**RECORDS SUPPLIED**
= = = = =

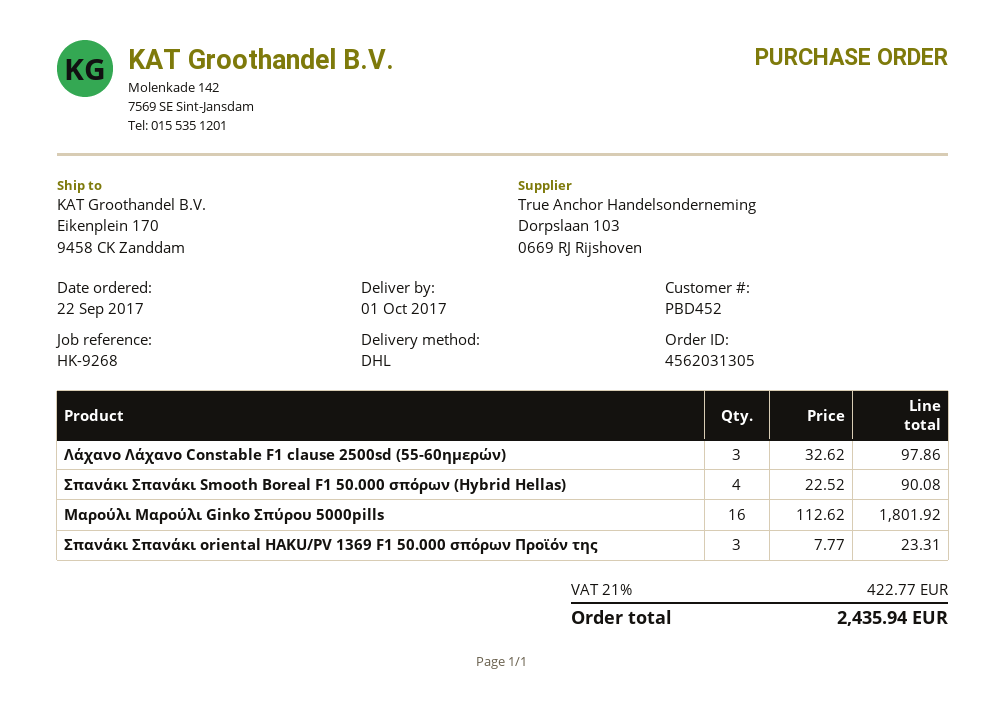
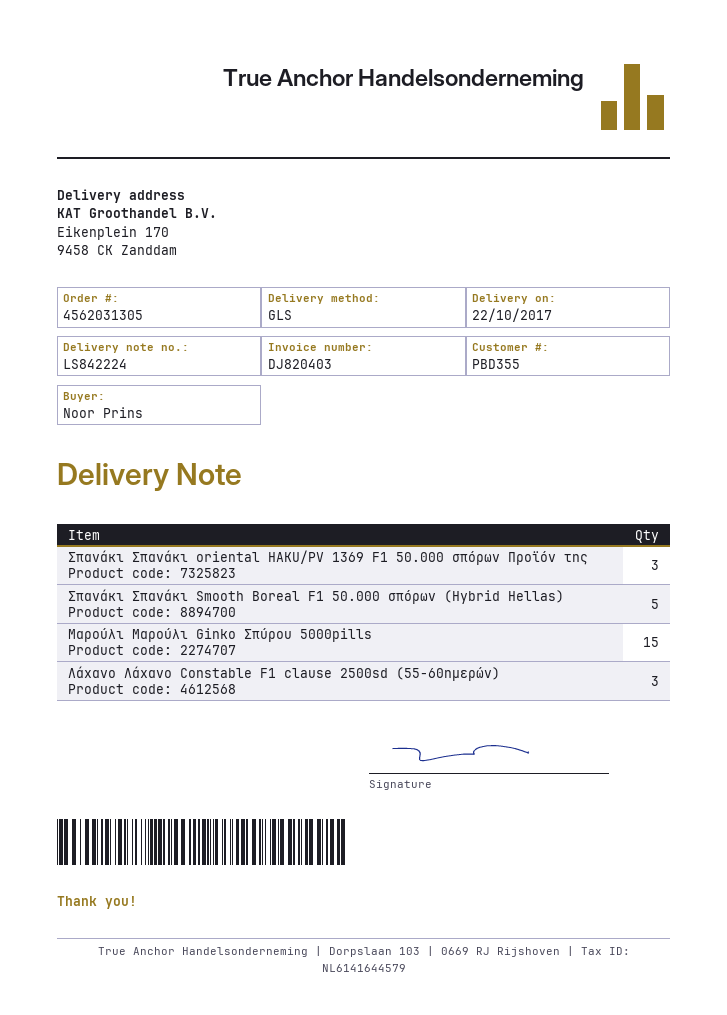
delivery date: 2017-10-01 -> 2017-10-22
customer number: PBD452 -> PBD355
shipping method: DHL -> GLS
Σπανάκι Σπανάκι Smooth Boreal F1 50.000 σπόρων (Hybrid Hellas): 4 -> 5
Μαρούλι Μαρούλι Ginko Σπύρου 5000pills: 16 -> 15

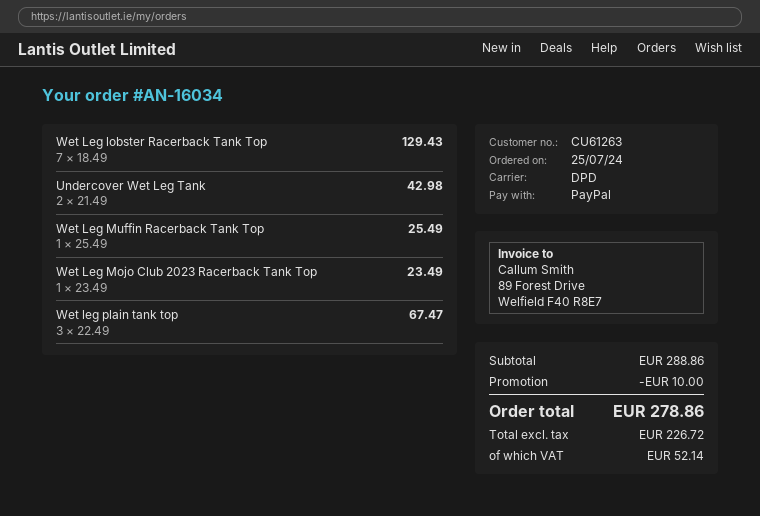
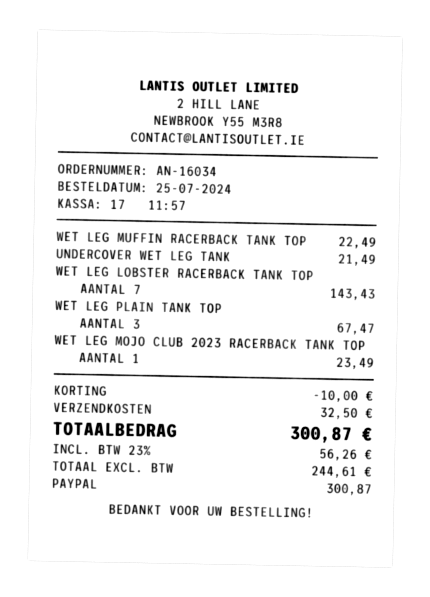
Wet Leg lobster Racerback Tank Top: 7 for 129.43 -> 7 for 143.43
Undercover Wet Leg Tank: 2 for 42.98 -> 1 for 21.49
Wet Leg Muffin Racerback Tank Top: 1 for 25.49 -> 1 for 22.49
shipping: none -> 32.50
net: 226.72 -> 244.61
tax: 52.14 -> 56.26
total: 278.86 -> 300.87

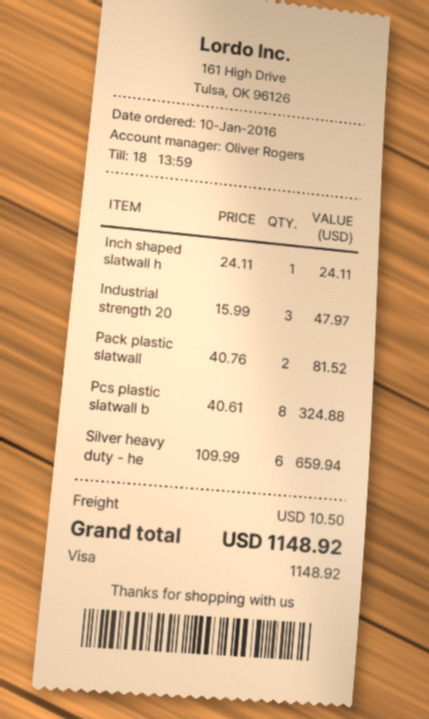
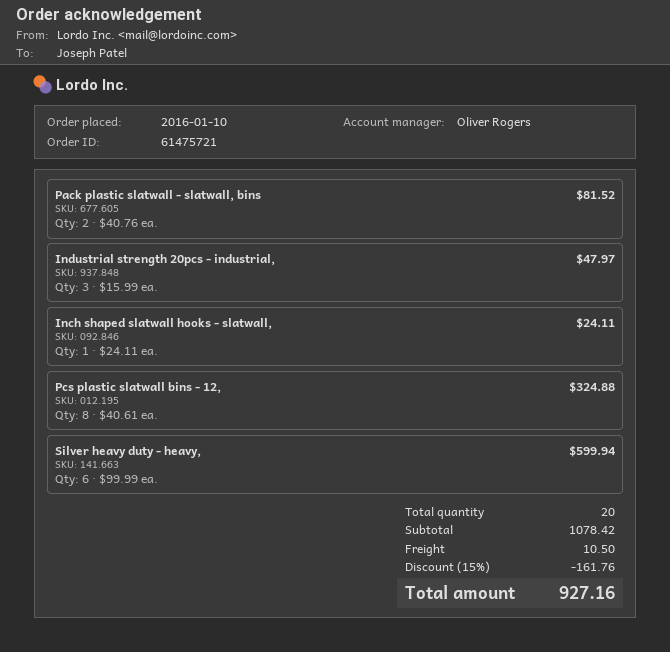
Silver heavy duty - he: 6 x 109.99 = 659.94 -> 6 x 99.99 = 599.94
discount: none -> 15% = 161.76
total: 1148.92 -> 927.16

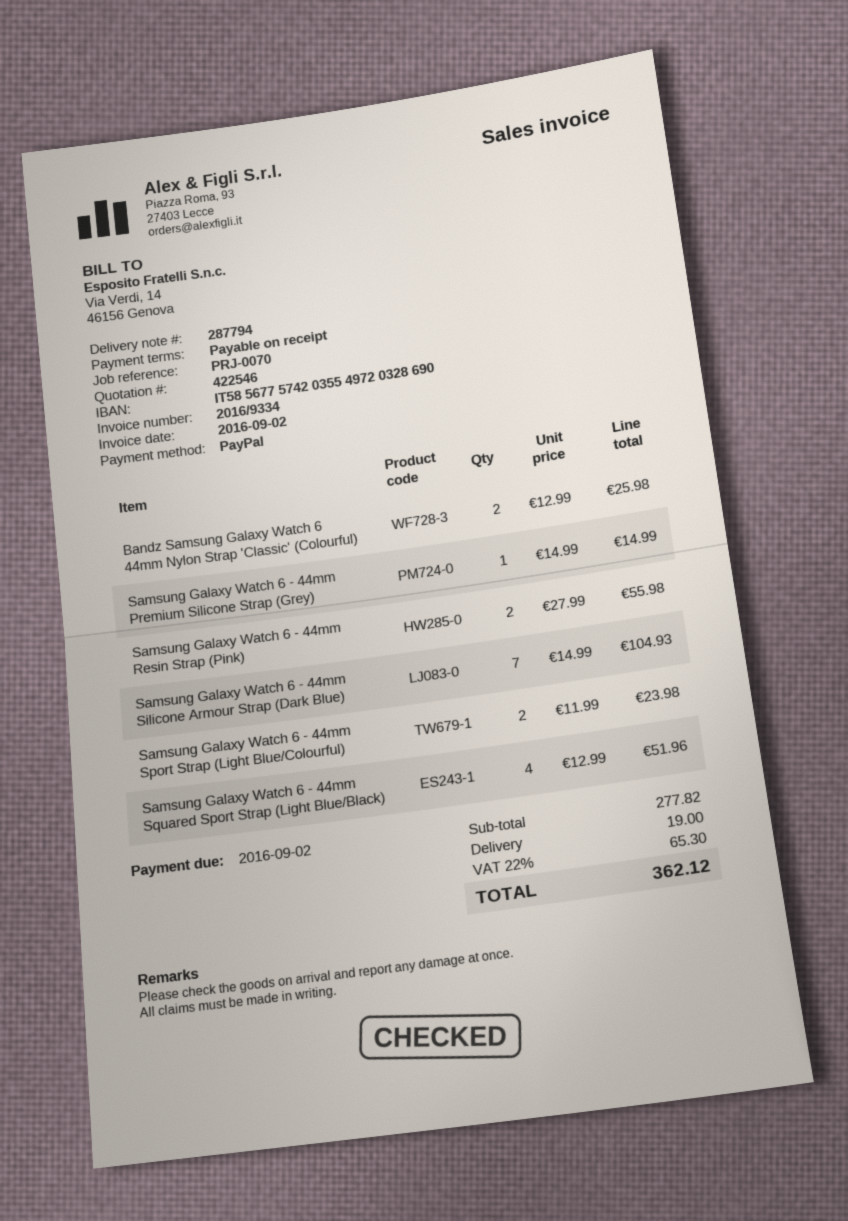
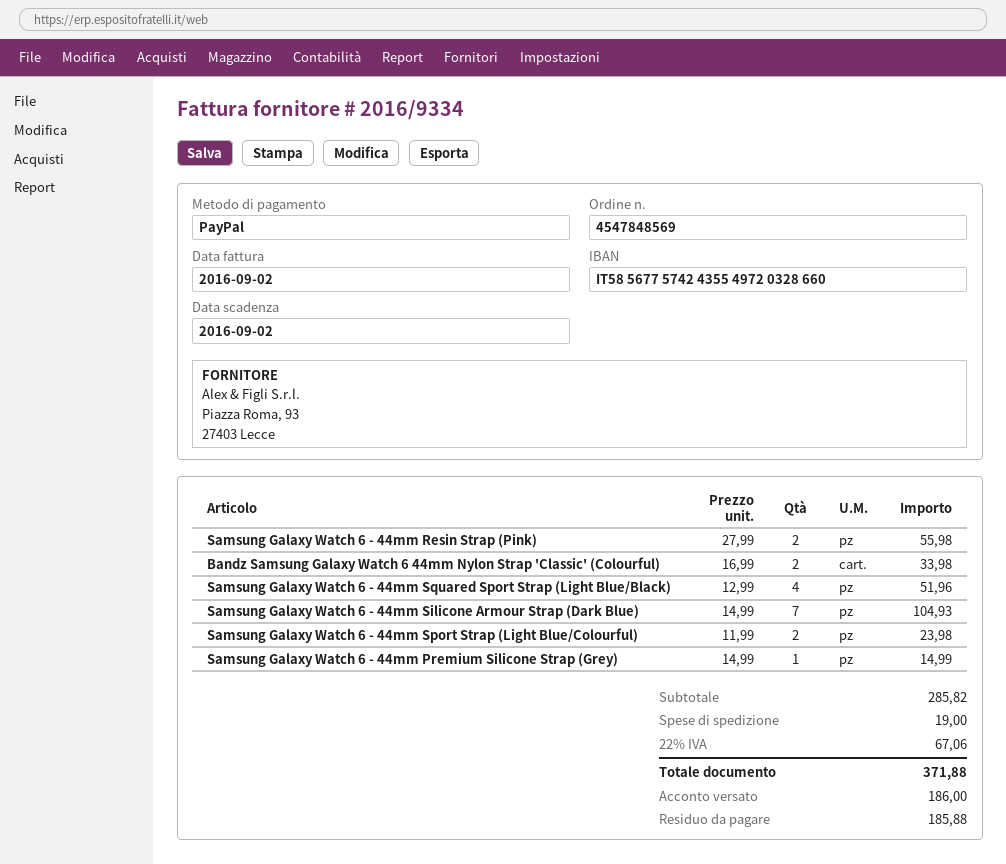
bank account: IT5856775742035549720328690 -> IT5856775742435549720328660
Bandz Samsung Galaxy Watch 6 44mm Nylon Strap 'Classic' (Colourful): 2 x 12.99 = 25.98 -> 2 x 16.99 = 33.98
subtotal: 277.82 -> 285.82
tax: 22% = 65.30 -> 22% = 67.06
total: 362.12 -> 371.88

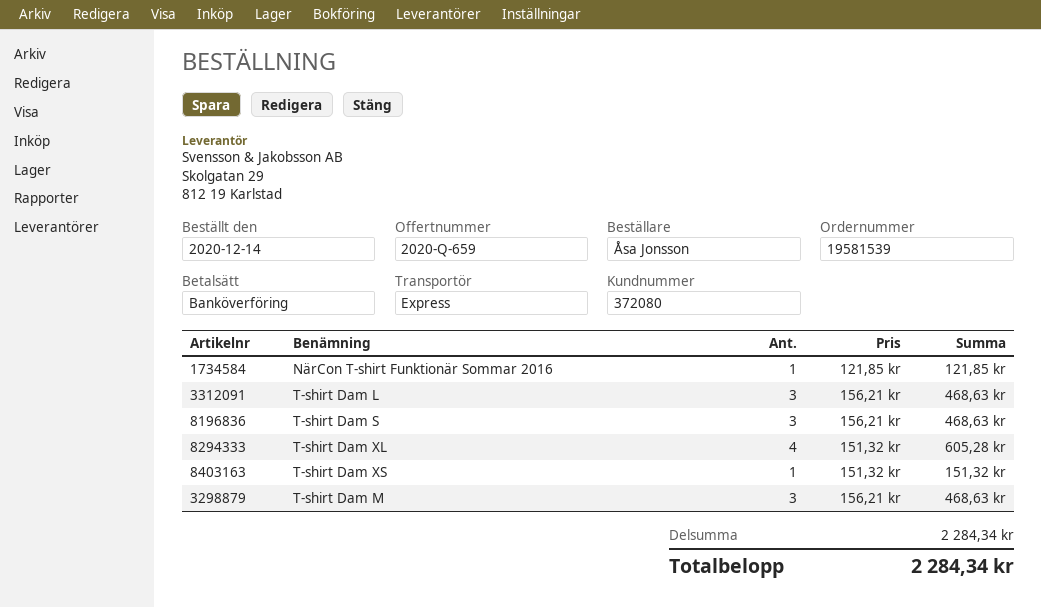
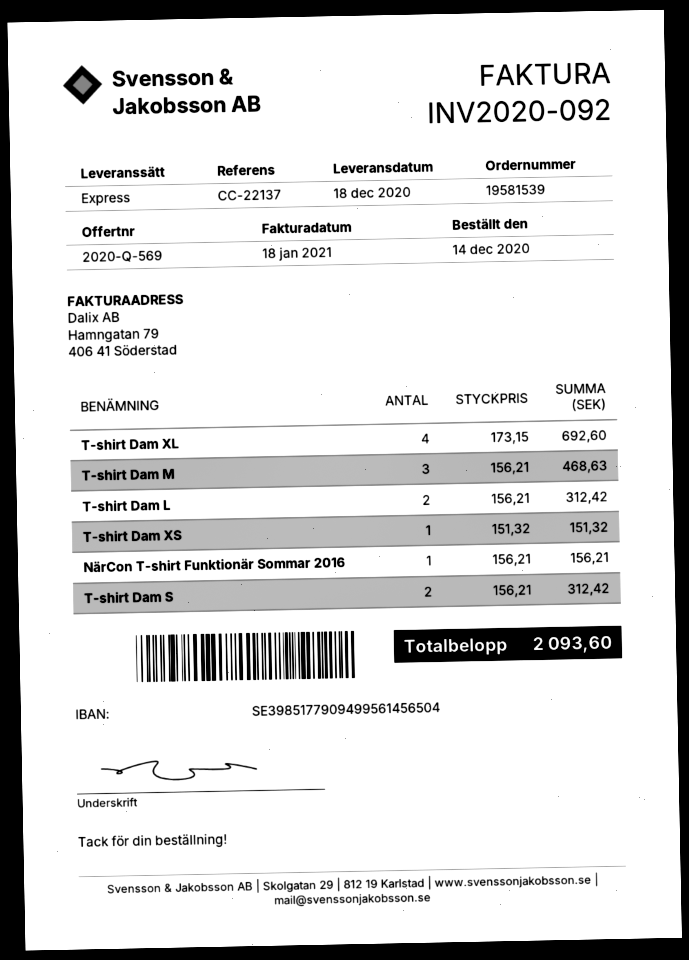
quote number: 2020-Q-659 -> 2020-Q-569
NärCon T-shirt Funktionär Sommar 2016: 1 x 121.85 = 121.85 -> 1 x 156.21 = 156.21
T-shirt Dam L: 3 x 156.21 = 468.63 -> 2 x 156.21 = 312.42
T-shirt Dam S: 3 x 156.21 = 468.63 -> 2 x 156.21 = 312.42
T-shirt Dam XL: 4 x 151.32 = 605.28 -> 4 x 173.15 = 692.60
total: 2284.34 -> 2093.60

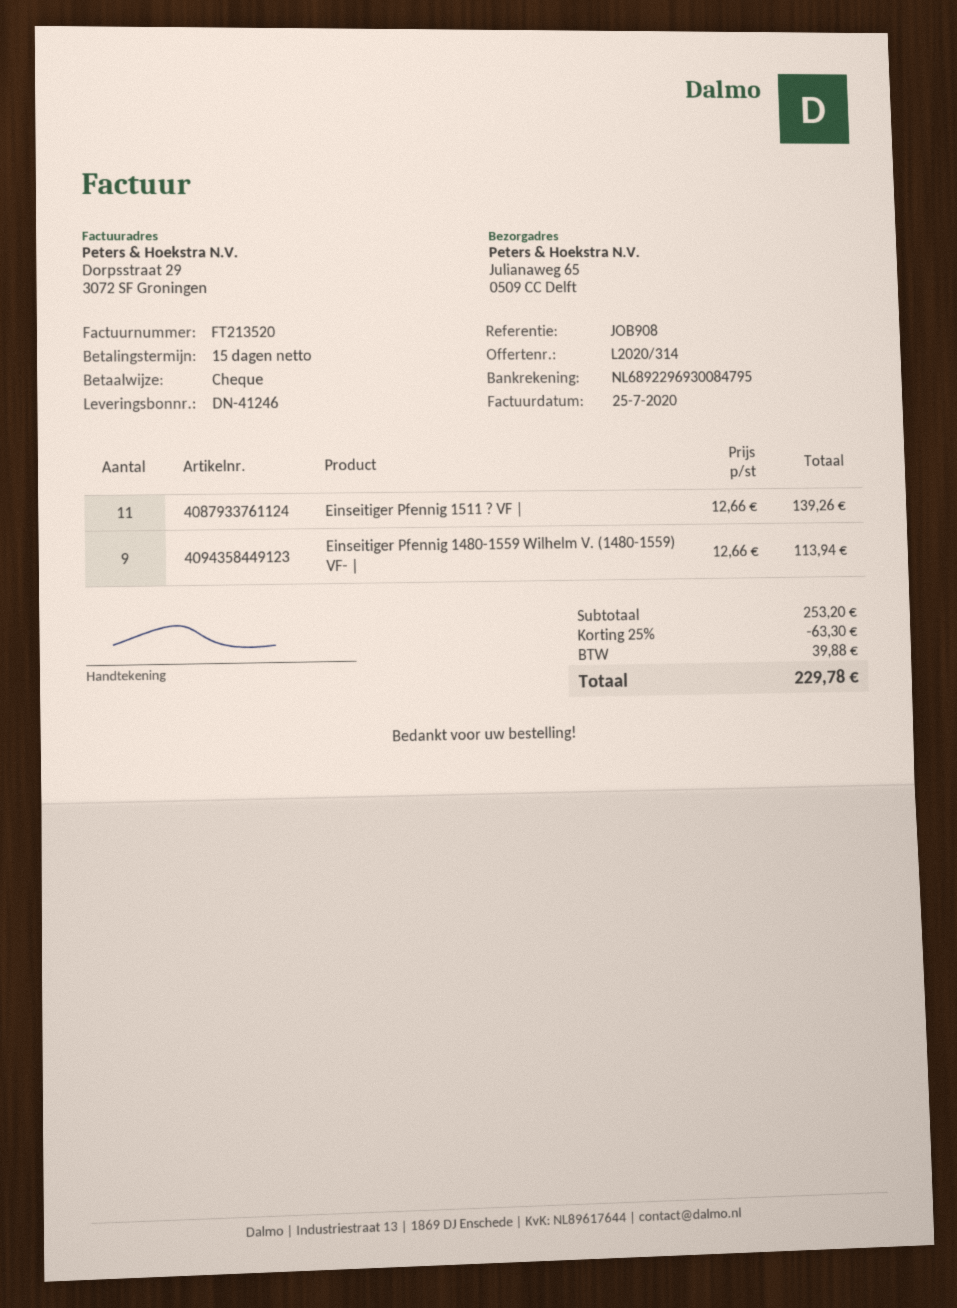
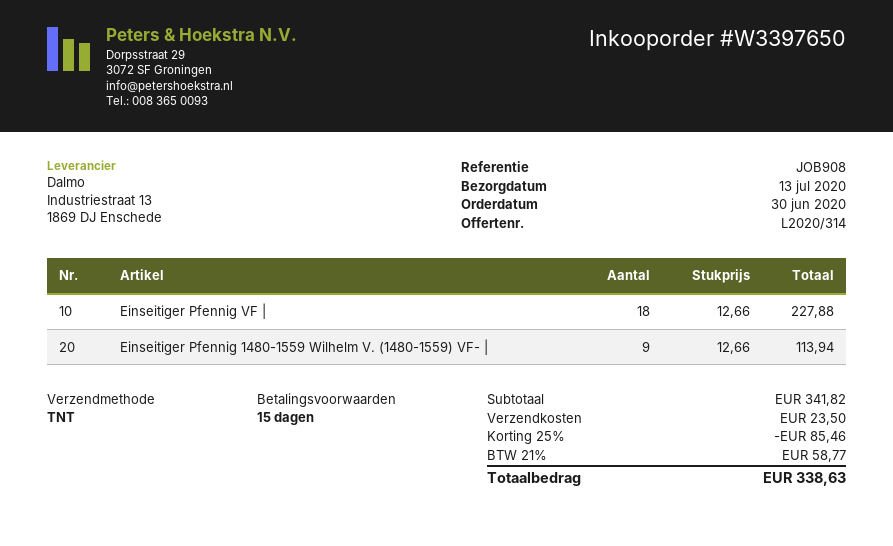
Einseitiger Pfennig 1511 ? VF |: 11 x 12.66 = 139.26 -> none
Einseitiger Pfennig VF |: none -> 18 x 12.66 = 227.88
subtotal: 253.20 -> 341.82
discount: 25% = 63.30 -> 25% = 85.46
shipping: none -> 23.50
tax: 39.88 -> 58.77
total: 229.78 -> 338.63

= = = = =

Among the records above, find each line holding the string "number" and pull it out.

customer number: PBD452 -> PBD355
quote number: 2020-Q-659 -> 2020-Q-569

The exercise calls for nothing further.